Maybe there really was something to Xenon’s theory. The baby had come down the tube hard and fast after I made it back up the stairs and turned my biosystem back on just long enough to call my Uncle Clyde to come get me.
Thank goodness, I didn’t try to lay back when I felt my son squirming to get out. Remembering what Other Damianos had told me, I pulled a bunch of blankets and pillows from the couch and copped a wide squat in the living room. The baby was so heavy, he and gravity pretty much did the rest. By the time Uncle Clyde and Uncle Kyle came through the kitchen door, they found me holding a baby covered in newborn goo.
“Oh my God, what’s going on?” Kyle demanded upon seeing me. Followed by, “Wait, does that baby have wings?”
The hardest part had been getting my newborn separated from the placenta sack that had fallen out right along with the baby and then getting us both cleaned up. And the most dramatic part had been all the negotiating to get my uncles not only to agree to take the prisoner in the basement home with us but also to keep the fact that they’d found me from my parents and the rest of our family.
Kyle was an easy sell. But Clyde’s been threatening to call the Michigan Three ever since we arrived back at the kingdom house a few days ago.
However, both of them light up when they see Basileios sleeping soundly with his huge golden wings folded into his back.
“Hey, Little Bazzi-Baz, it’s King Poppa and Big Poppa!” Kyle croons as Clyde leans down over the crib to pick him up.
With a dramatic lugging sound, Clyde pulls what looks like a huge, but sexless baby with only scaled skin for a stomach and pelvis out of his crib. And Kyle coos as the baby hybrid sucks the first bottle down like it’s little more than a shot. “Look at that, you were starving. I told your mommy right.”
Then they both laugh when the baby’s face crumples with abject sadness when he realizes the bottle is all gone.
“Don’t worry,” Kyle says, reaching into the King Poppa tote bag he had the fabricator spit out along with a bunch of T-shirts as soon as we reached home with his new grandbaby.
“We got you always, grandson,” Clyde promises.
The baby makes a sound between a baby gurgle, a dragon screech, and a happy wolf growl when Kyle produces a second bottle.
Perhaps realizing his mistake with the first bottle, and not being able to guess that his overindulgent poppas also have three more bottles on hand, the baby goes a little slower on his second liquid meal. And for a few contented moments, we all watch him happily drink.
But Clyde’s expression goes from tender love to anxious when the baby starts fussing and stretching its arms toward me. “Your real grandfathers are going to kill us when they find out what we’re keeping from them,” he says. And he and Kyle exchange worried looks.
I can’t say I don’t understand what brought this topic back to Clyde’s mind. Basileios—or Bazzi as we’ve all been calling him—was only born a week ago, but in terms of development, he seems much older than that. He smiles and coos like a three-month-old. And somehow it feels like no time and months have passed since he arrived.
I bend my knees and take the baby with a slight oof. Bazzi was thirty pounds at last check and is only getting heavier by the day. Luckily, I got plenty of practice lugging around Fensa’s twins for the short few months they were here in the states before we found Xenon and they all went into hiding.
From the dragon I’m currently holding captive down the hall.
“It’s been three months since I disappeared.”
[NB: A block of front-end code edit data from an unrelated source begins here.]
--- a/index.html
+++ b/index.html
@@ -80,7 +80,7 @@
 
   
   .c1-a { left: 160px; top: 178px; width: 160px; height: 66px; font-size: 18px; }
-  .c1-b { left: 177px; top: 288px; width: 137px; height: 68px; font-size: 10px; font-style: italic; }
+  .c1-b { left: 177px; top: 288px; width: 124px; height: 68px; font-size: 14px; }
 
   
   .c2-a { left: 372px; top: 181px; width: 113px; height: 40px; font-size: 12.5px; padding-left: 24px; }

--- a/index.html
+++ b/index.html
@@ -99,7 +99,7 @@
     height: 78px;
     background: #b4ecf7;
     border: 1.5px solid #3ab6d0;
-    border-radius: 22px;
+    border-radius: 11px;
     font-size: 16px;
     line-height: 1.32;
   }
“Got straight snatched,” Uncle Clyde automatically edits
“A few more weeks won’t matter,” I press on, squelching all my uneasy feelings. “And if I manage to get their mortal enemy to stand down, they’ll see why I did it.”
My words are meant to reassure, but Kyle’s and Clyde’s expressions turn even more fretful.
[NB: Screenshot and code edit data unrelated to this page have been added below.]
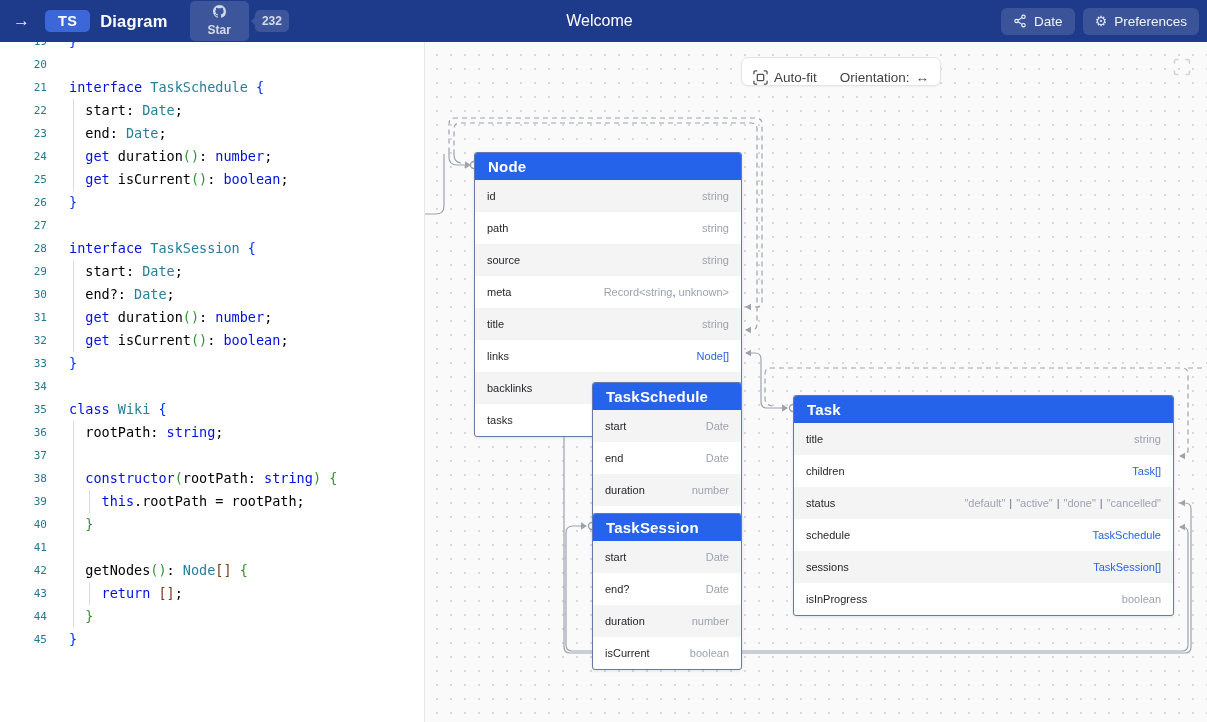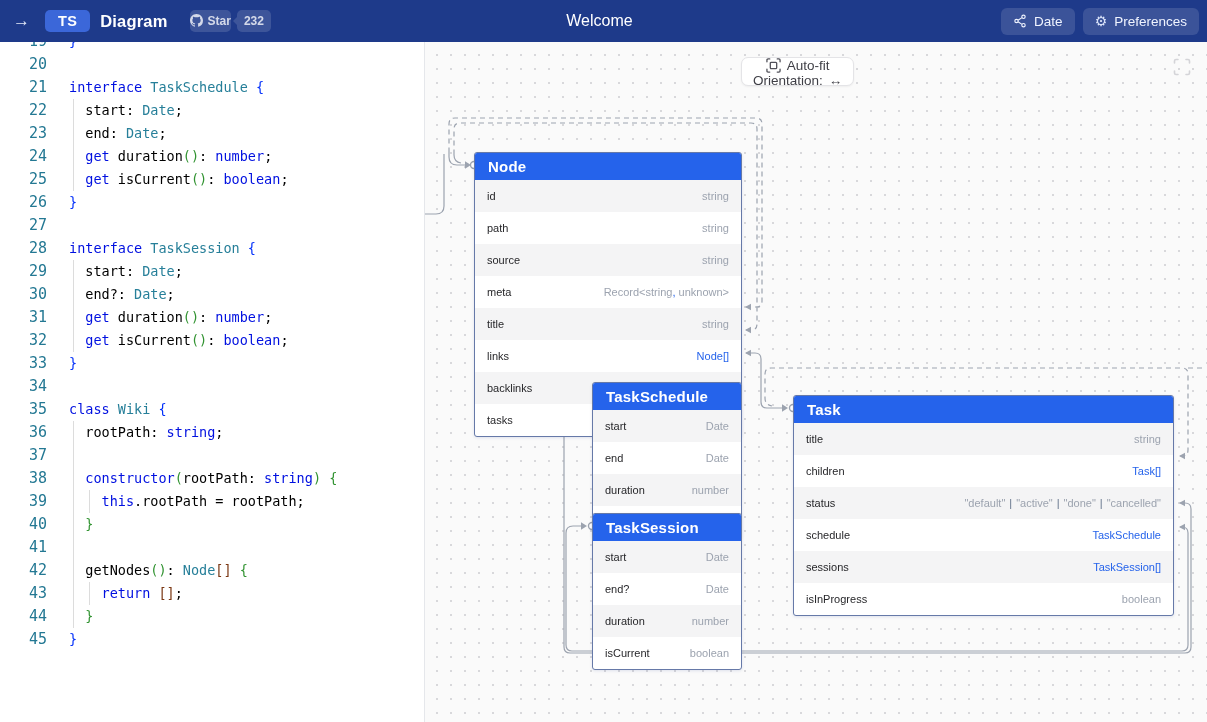--- a/index.html
+++ b/index.html
@@ -12,7 +12,7 @@
   .ts-logo { background:#3b67d9; color:#fff; font-weight:bold; font-size:14.5px; padding:3px 13px; border-radius:5px; letter-spacing:.3px; }
   .app-name { font-weight:bold; font-size:16.5px; letter-spacing:.2px; }
   .gh-badge { display:flex; align-items:center; margin-left:12px; }
-  .gh-star { display:flex; gap:5px; background:rgba(255,255,255,.14); border-radius:5px; padding:4px 0; font-size:12px; font-weight:bold; color:rgba(255,255,255,.78); }
+  .gh-star { display:flex; align-items:center; gap:5px; background:rgba(255,255,255,.14); border-radius:5px; padding:4px 18px; font-size:12px; font-weight:bold; color:rgba(255,255,255,.78);flex-direction:column; }
   .gh-count { position:relative; margin-left:6px; background:rgba(255,255,255,.14); border-radius:5px; padding:4px 7px; font-size:12px; font-weight:bold; color:rgba(255,255,255,.78); }
   .gh-count::before { content:""; position:absolute; left:-4px; top:50%; margin-top:-4px; border-top:4px solid transparent; border-bottom:4px solid transparent; border-right:4px solid rgba(255,255,255,.14); }
   .tb-title { position:absolute; left:0; right:8px; text-align:center; font-size:16px; color:#fff; pointer-events:none; }

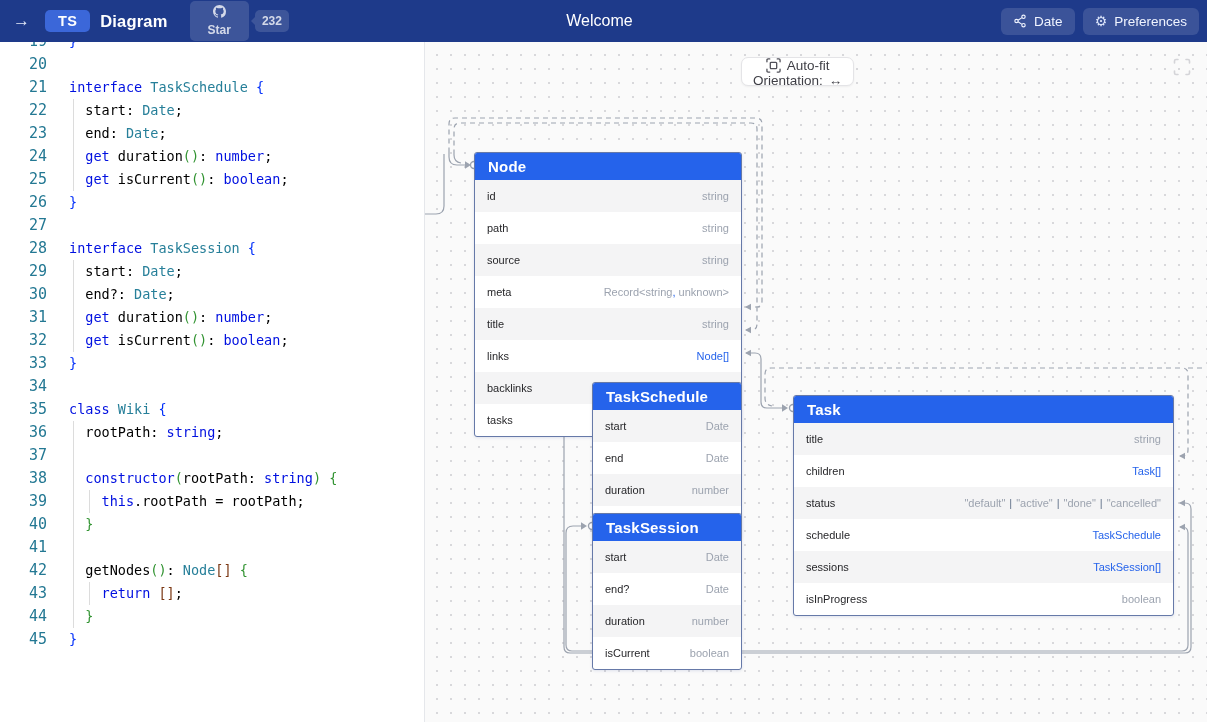--- a/index.html
+++ b/index.html
@@ -25,7 +25,7 @@
   .editor { position:absolute; left:0; top:42px; width:425px; height:680px; background:#fff; border-right:1px solid #e5e7eb; overflow:hidden; }
   .code-lines { position:absolute; top:-12px; left:0; right:0; font-family:"DejaVu Sans Mono","Liberation Mono",monospace; font-size:13.5px; }
   .code-line { display:flex; height:23px; line-height:23px; white-space:pre; }
-  .gutter { width:47px; text-align:right; color:#237893; font-size:15px; flex:none; }
+  .gutter { width:47px; text-align:right; color:#237893; font-size:11px; flex:none; }
   .code-text { position:relative; padding-left:22px; color:#000; }
   .guide { position:absolute; top:0; bottom:0; width:1px; background:#dcdcdc; }
   .tok-kw { color:#0010e0;margin-top:16px; }

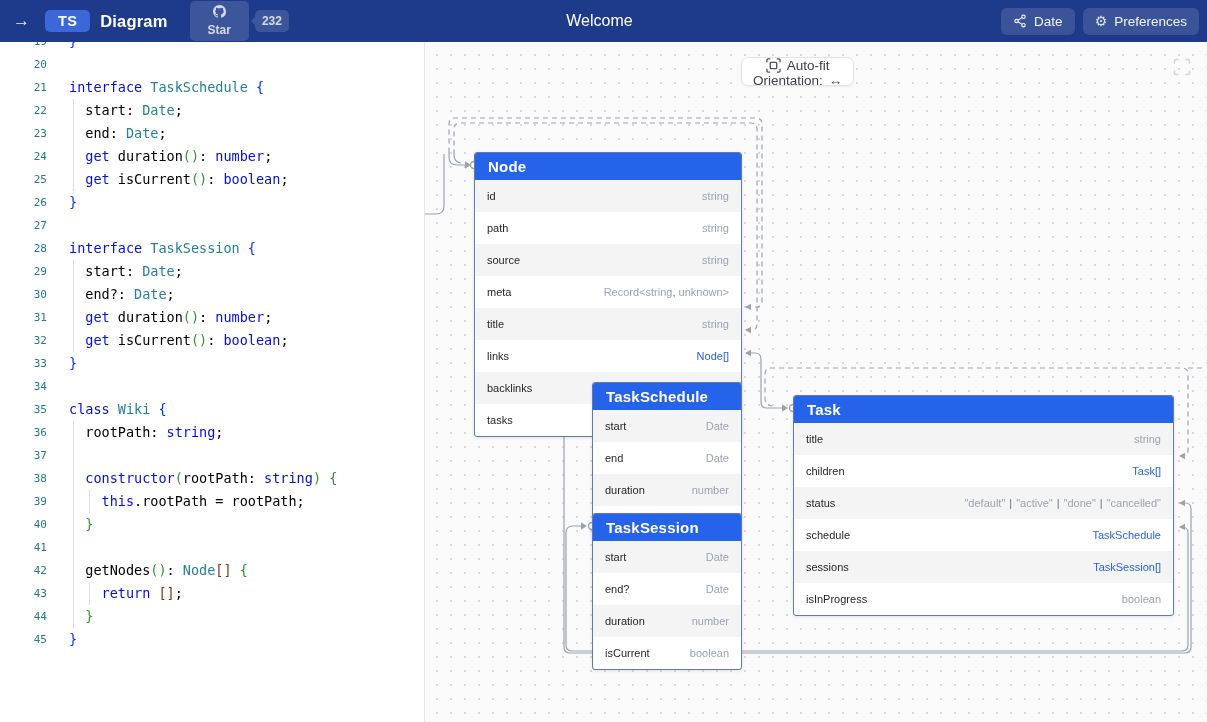--- a/index.html
+++ b/index.html
@@ -44,7 +44,7 @@
   .conn-dot { fill:#fff; stroke:#9ca3af; stroke-width:1.4; }
   .arrow { fill:#9ca3af; }
 
-  .dtoolbar { position:absolute; left:316px; top:15px; height:29px; display:flex; align-items:center; background:#fff; border:1px solid #e4e4e7; border-radius:7px; box-shadow:0 1px 2px rgba(0,0,0,.05); font-size:13.5px; color:#3f3f46; z-index:5;flex-direction:column; }
+  .dtoolbar { position:absolute; left:316px; top:15px; height:29px; display:flex; align-items:flex-end; background:#fff; border:1px solid #e4e4e7; border-radius:7px; box-shadow:0 1px 2px rgba(0,0,0,.05); font-size:13.5px; color:#3f3f46; z-index:5; }
   .dt-btn { display:flex; align-items:center; gap:6px; padding:0 11px; background:none; border:none; font-family:inherit; font-size:13.5px; color:#3f3f46; cursor:pointer; }
   .dt-sep { width:1px; background:#e4e4e7; }
   .fullscreen { position:absolute; left:748px; top:16px; width:18px; height:18px; cursor:pointer; }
“It don’t sound like he’s going to be agreeing to anything other than burning this house down with all us inside if he manages to get free,” Clyde answers.
Damn our amazing wolf hearing. This would be so much easier if I could lie to Kyle and Clyde and pretend our first conversation had gone anything but terrible. “I know that sounded…” I struggle for an appropriate word but can only come up with… “bad.”
“Understatement,” Kyle shoots back.
“He threatened to kill everybody but you and Baby Clyde.”
I hold up a hand, stopping my uncle right there. Again. “I’m not changing his name to Clyde, so please get that dream out your head.”